Por: Titán.

Escribo estas líneas inmerso en una terrible desazón y tristeza; tal vez, como nos encontramos la mayoría de los ecuatorianos. Escribo desde el privilegio de ser una persona de clase media alta, que tuvo la suerte de haber nacido en una familia con comodidades, sin necesidades apremiantes y, a la vez, desde una profunda conciencia social que, en mi vida adulta, tuve la oportunidad de desarrollar.

Pero, sobre todo, escribo desde un sentimiento de indefensión, abandono y la angustia permanente de vivir o, más bien, sobrevivir cada día en esta inconmensurable herida abierta en que se ha convertido Ecuador.

Y es que, de un tiempo para acá, ya no es lo mismo.

Ya no es lo mismo salir a las calles de mi ciudad, ya sea para ir o salir del trabajo, sin sentir que puedo ser asaltado o asesinado por un simple teléfono o por los cada vez más escasos billetes que tengo en la billetera. Ya no es lo mismo sentarme en una cafetería sólo, con mi esposa o mis amigos, sin sentirme invadido por la sensación de que lo peor podría ocurrir, en cualquier momento.

Ya no es lo mismo ir a una institución pública, ya sea para sacar mi cédula, mi pasaporte o hacer cualquier trámite, sin sentirme maltratado, vejado, sorprendido por el terrible servicio y asaltado por las coimas que pretenden imponerme aquellos tramitadores que, por un corto lapso, desaparecieron sin dejar rastro alguno de su hedor a sapada y aprovechamiento ante la necesidad. Y ya no es lo mismo, porque si no te dejas engullir por ese sistema putrefacto y quieres hacer las cosas bien, no puedes, y tus trámites quedan en el olvido de una carpeta física archivada que nadie, nunca, volverá a abrir.

Ya no es lo mismo ir a un hospital público y tener la confianza de que, si me enfermo, por más leve que sea mi dolencia, recibiré un trato rápido, amable y las medicinas adecuadas para mi enfermedad sin costarme un centavo y, si fuese una enfermedad grave o catastrófica, tener la tranquilidad de que podrán ayudarme a sobrellevar mi enfermedad sin temor a que mi familia y yo nos quedemos en la ruina.
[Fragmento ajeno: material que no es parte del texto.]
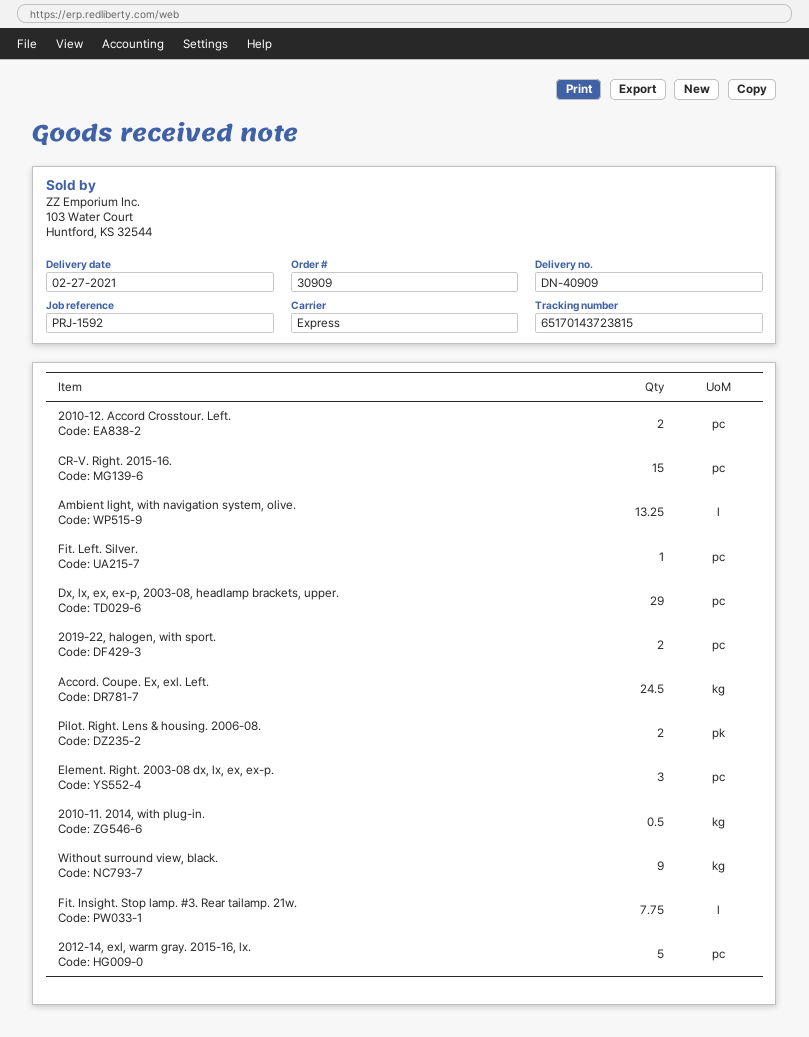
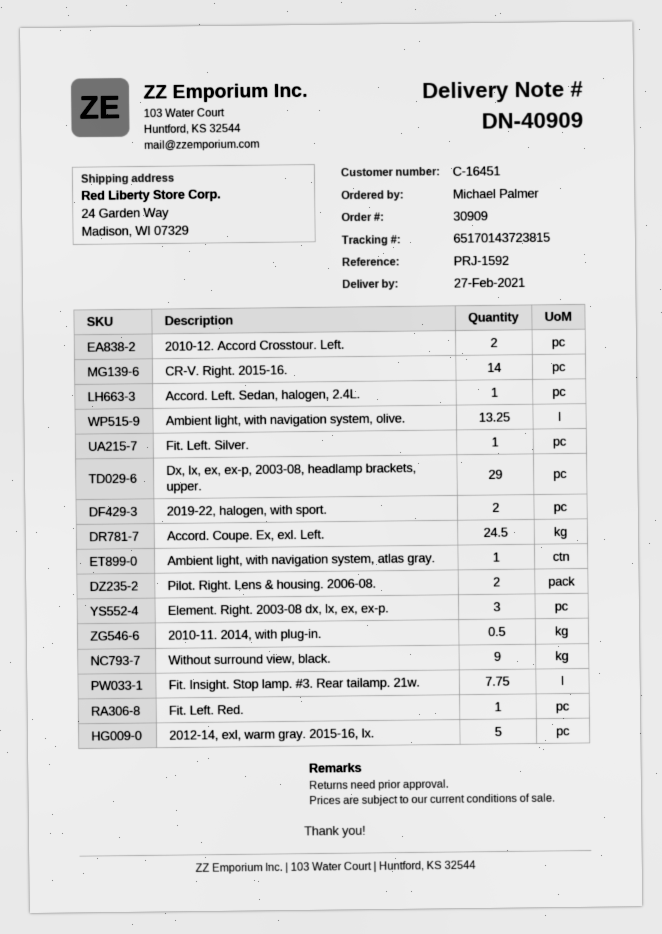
CR-V. Right. 2015-16.: 15 -> 14
Accord. Left. Sedan, halogen, 2.4L.: none -> 1
Ambient light, with navigation system, atlas gray.: none -> 1
Fit. Left. Red.: none -> 1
Definitivamente, no hubiese sido lo mismo para mi madre. Si el cáncer de seno que la atacó hace diez años se hubiese presentado en estos tiempos, tal vez no estuviera viva y sana, como hoy está.

Ya no es lo mismo para los hijos de Cristina, la asistente doméstica que trabaja en mi casa, que alguna vez iban entusiasmados a sus colegios y universidades públicas equipadas y con docentes capacitados, con sus ojos brillando por la esperanza y la seguridad de que tendrían oportunidades y un futuro mejor dentro de nuestro país, y no ser maltratados y humillados en otras tierras, con gente extraña y alejados de los suyos.

Ya no es lo mismo para las millones de familias ecuatorianas que comen con lo poco que hacen en un día y que subsisten con lo mínimo, cuando antes tenían mayor poder adquisitivo, una vida digna y un trabajo que hacía, a mujeres y hombres, sentirse valiosos y protegidos por las leyes laborales ante los abusos empresariales que se presentaban.

Ya no es lo mismo ver la televisión y encontrar programas basura en cualquier franja horaria, sin ningún tipo de control y a una prensa servil a los intereses de los poderosos que, en nombre de la libertad de expresión cuya esencia mancillan permanentemente y sin el más mínimo ápice de vergüenza, miente, dice verdades a medias o simplemente calla, mientras el país se cae a pedazos, dejándonos a nosotros, los ciudadanos, abandonados a nuestra suerte.

Ya no es lo mismo para todos, pues vivimos atemorizados y desconfiados de aquellas instituciones que, se supone, deben brindarnos protección, soporte y ayuda, como la Policía y las Fuerzas Armadas, cuyas filas se encuentran infestadas de corrupción, asesinos y feminicidas.

No. Ya no es lo mismo.

Y es que hay días, como este, en los que me da por pensar que, tal vez, ya nunca más será lo mismo.